I think by now we can assume that it IS the exodus from the Tingling Brothers circus train we are witnessing.  Funny thing, we have some history right in our own backyard- That is if you live in Wisconsin or Minnesota- the Circus World Museum is in Baraboo, WI, just west of Madison.

From the wiki:

Circus World Museum is located in Baraboo, Wisconsin, because Baraboo was home to the Ringling Brothers. It was from Baraboo in 1884 that the Ringling Brothers Circus began their first tour as a circus. Over six seasons, the circus expanded from a wagon show to a railroad show with 225 employees, touring cities across the United States each summer.

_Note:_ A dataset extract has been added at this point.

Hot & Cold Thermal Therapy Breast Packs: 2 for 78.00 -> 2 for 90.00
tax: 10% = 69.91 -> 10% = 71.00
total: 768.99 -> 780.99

Baraboo remained the circus’s headquarters and wintering grounds until 1918, when the Ringling Brothers Circus combined with the Barnum and Bailey Circus, which the Ringling Brothers had bought out in 1908. The combined entity, Ringling Bros. and Barnum & Bailey Circus, was successful until 2017 when it took its final bow on Sunday May 21, 2017, at Long Island City in New York state.

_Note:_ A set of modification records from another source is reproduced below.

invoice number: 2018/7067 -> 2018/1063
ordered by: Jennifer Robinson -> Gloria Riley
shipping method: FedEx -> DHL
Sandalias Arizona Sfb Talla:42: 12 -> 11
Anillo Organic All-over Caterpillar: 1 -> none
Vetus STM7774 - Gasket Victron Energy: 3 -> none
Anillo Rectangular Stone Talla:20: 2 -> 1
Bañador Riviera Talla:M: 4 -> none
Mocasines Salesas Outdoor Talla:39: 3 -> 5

I get that everything has its run… and apparently there is no room for the Circus in today’s world.  Except perhaps in books:  Sara Gruen’s Water for Elephants and John Irving’s A Son of the Circus immediately came to mind.

No thanks…? To coffee?!

OK, the world is certainly going to stop spinning now…  Human sacrifice!  Dogs and cats living together!  Mass hysteria!!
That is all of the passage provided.